I need to convert SPSS (*.sav) file variable names, labels, and attributes (NOT data values) to *.txt / *.csv in R. The preferred structure in R (for export) is a data.frame in this form, see the example below:
> new.label.dataframe
VARIABLE.NAME ATTRIBUTE LABEL
STATUS 1 Complete
STATUS 2 Screen out Q1
STATUS 3 Screen out Q5
SAMPLE 1 Kunín + Hollandia (včetně černobílých)
SAMPLE 2 Mlýn + Krajina
...etc.
Q2_1 NA dobré složení
Q2_1 NA Žádné konzervanty
Q2_1 NA lahodný
...etc.
After importing data to R with haven() I used the R library sjlabelled() to extract labels:
library(haven)
mydata <- read_sav("DATA_FINAL.sav", encoding = NULL, user_na = FALSE)
library(sjlabelled)
lab <- get_labels(mydata, values=T):
str(lab)
> str(lab)
List of 762
$ ID : NULL
$ STATUS : Named chr [1:3] "Complete" "Screen out Q1" "Screen out Q5"
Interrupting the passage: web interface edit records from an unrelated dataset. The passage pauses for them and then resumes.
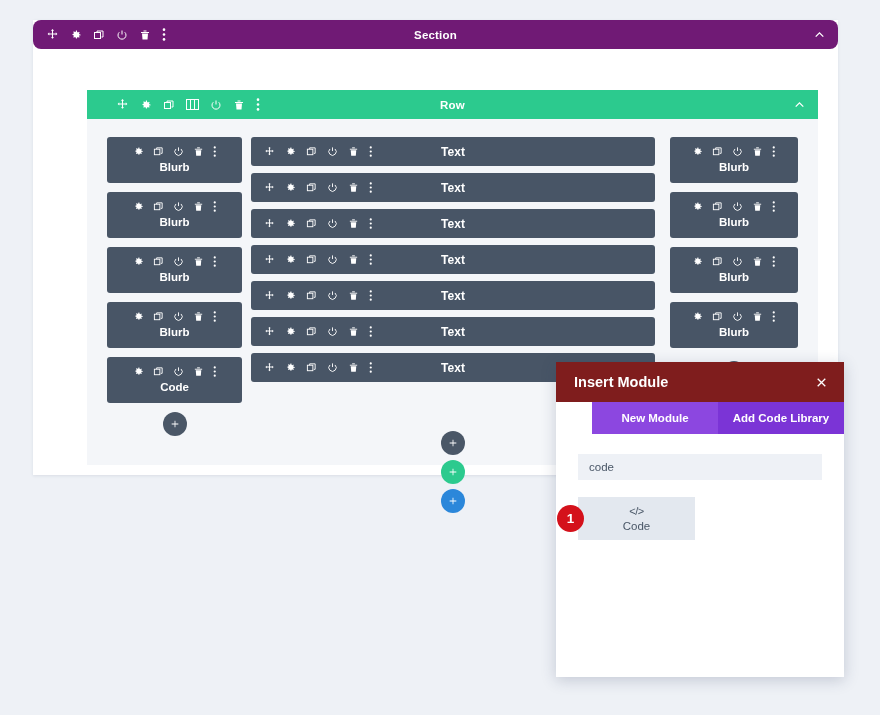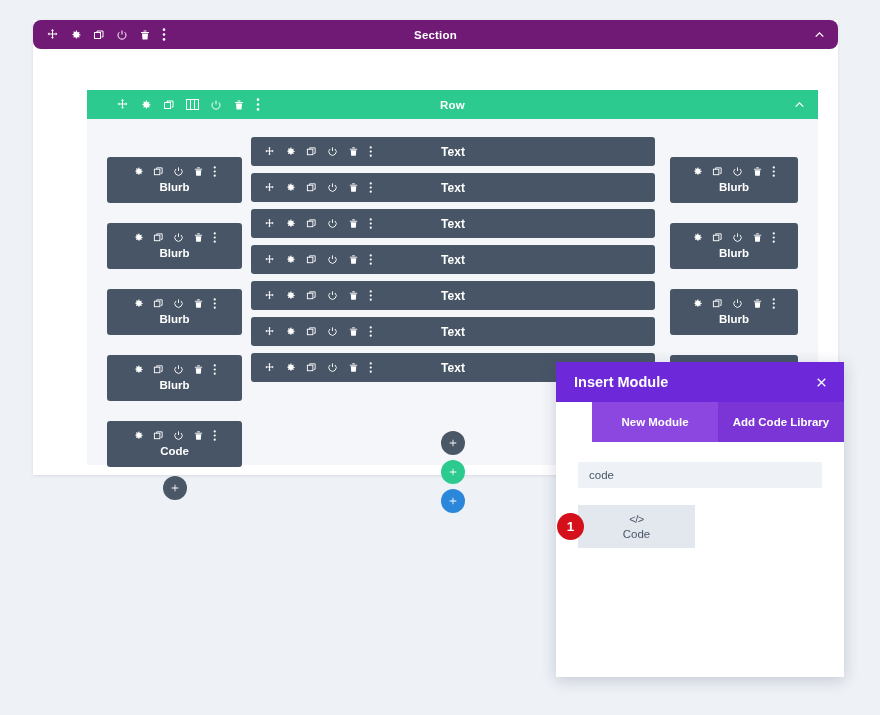"Blurb" .mod-tall { margin-top: 20px -> none }
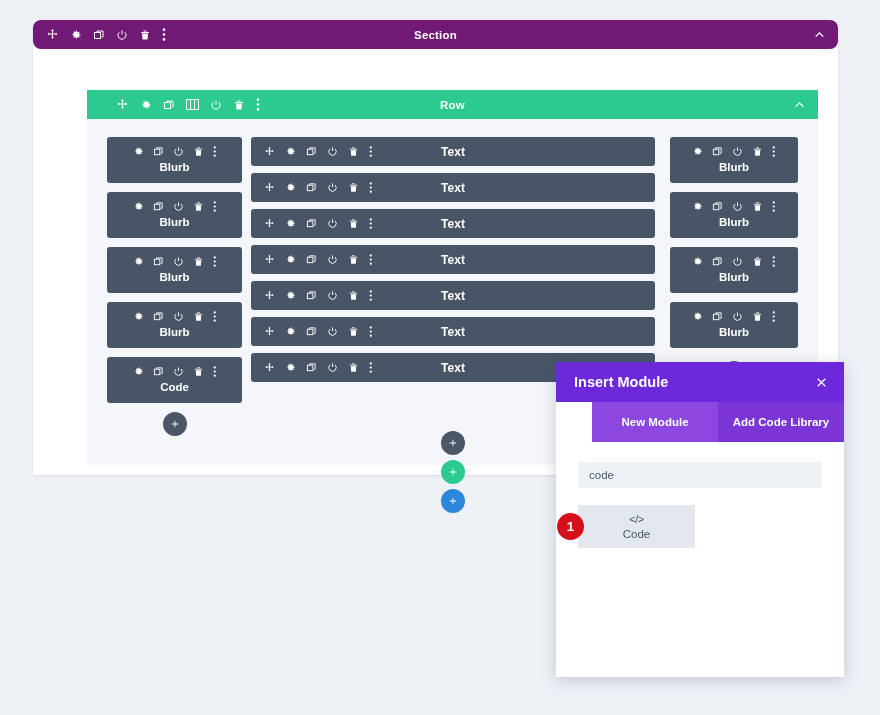"Insert Module" .panel-head { background: #6d28d9 -> #7f1d1d }
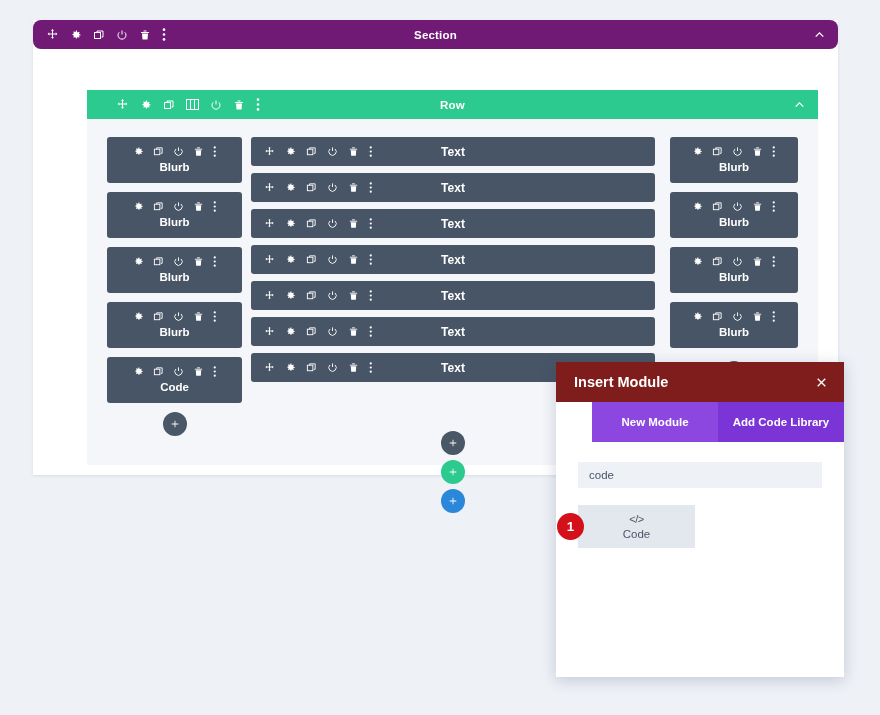"New Module" .panel-tabs { height: 40px -> 32px }
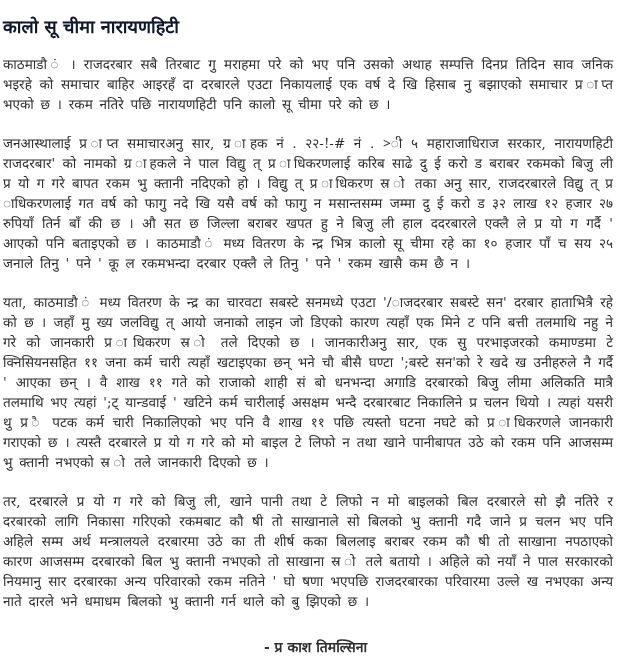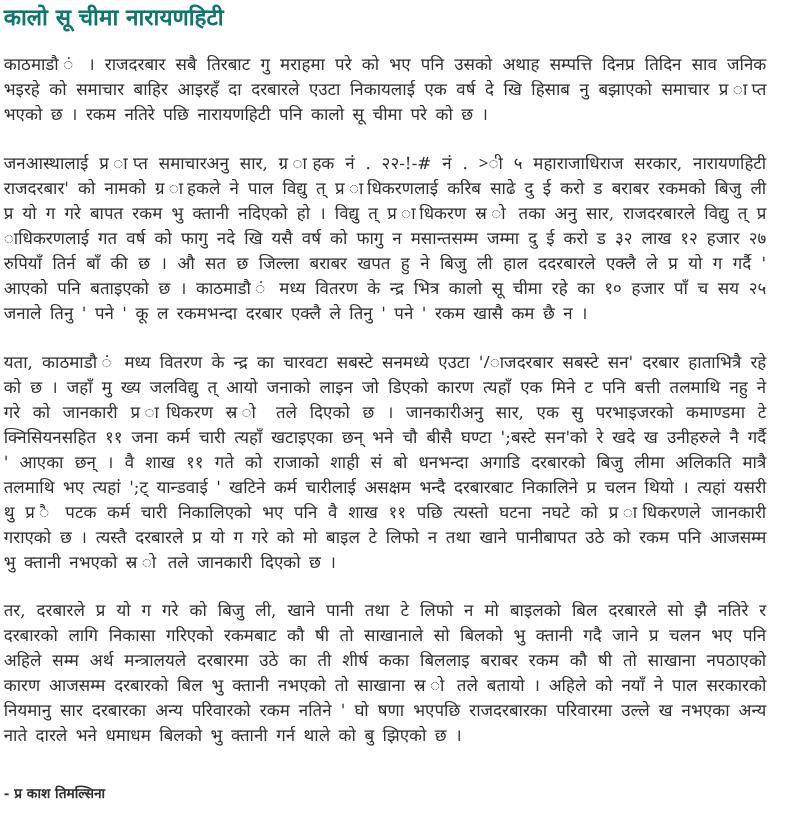"कालो सू चीमा नारायणहिटी" .title { color: #0f766e -> #0f172a; margin: 0 0 15px 0 -> 12px 0 15px 0 }
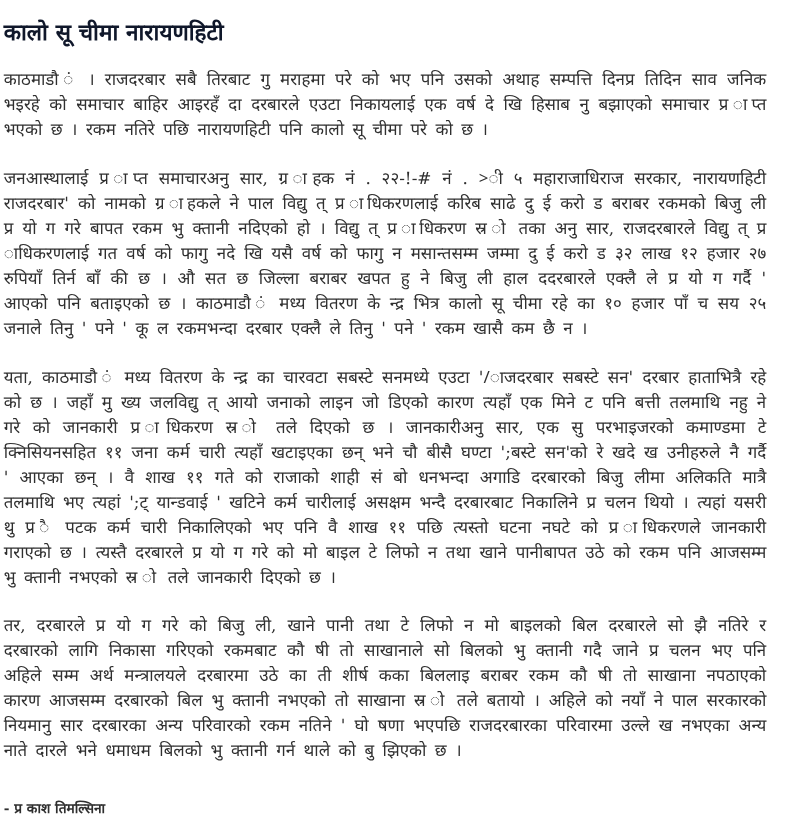"- प्र काश तिमल्सिना" .byline { font-size: 11px -> 14px; text-align: none -> center }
..- attr(*, "names")= chr [1:3] "1" "2" "3"
$ SAMPLE : Named chr [1:2] "Kunín + Hollandia (včetně černobílých)" "Mlýn + Krajina"
..- attr(*, "names")= chr [1:2] "1" "2"
$ ORDER : Named chr [1:2] "Kunín ==> Hollandia || Mlýn ==> Krajina" "Hollandia ==> Kunín || Krajina ==> Mlýn"
..- attr(*, "names")= chr [1:2] "1" "2"
$ Q1 : Named chr [1:6] "5x týdně nebo častěji" "1x – 4x týdně" "1x za dva týdny" "1x za měsíc" ...
..- attr(*, "names")= chr [1:6] "1" "2" "3" "4" ...
$ Q2_1 : chr [1:473] "dobré složení" "Žádné konzervanty" "lahodný" "Husty" ...
$ Q2_2 : chr [1:431] "prává chuť" "Žádné Přidatné látky" "vláčný" "Chutny" ...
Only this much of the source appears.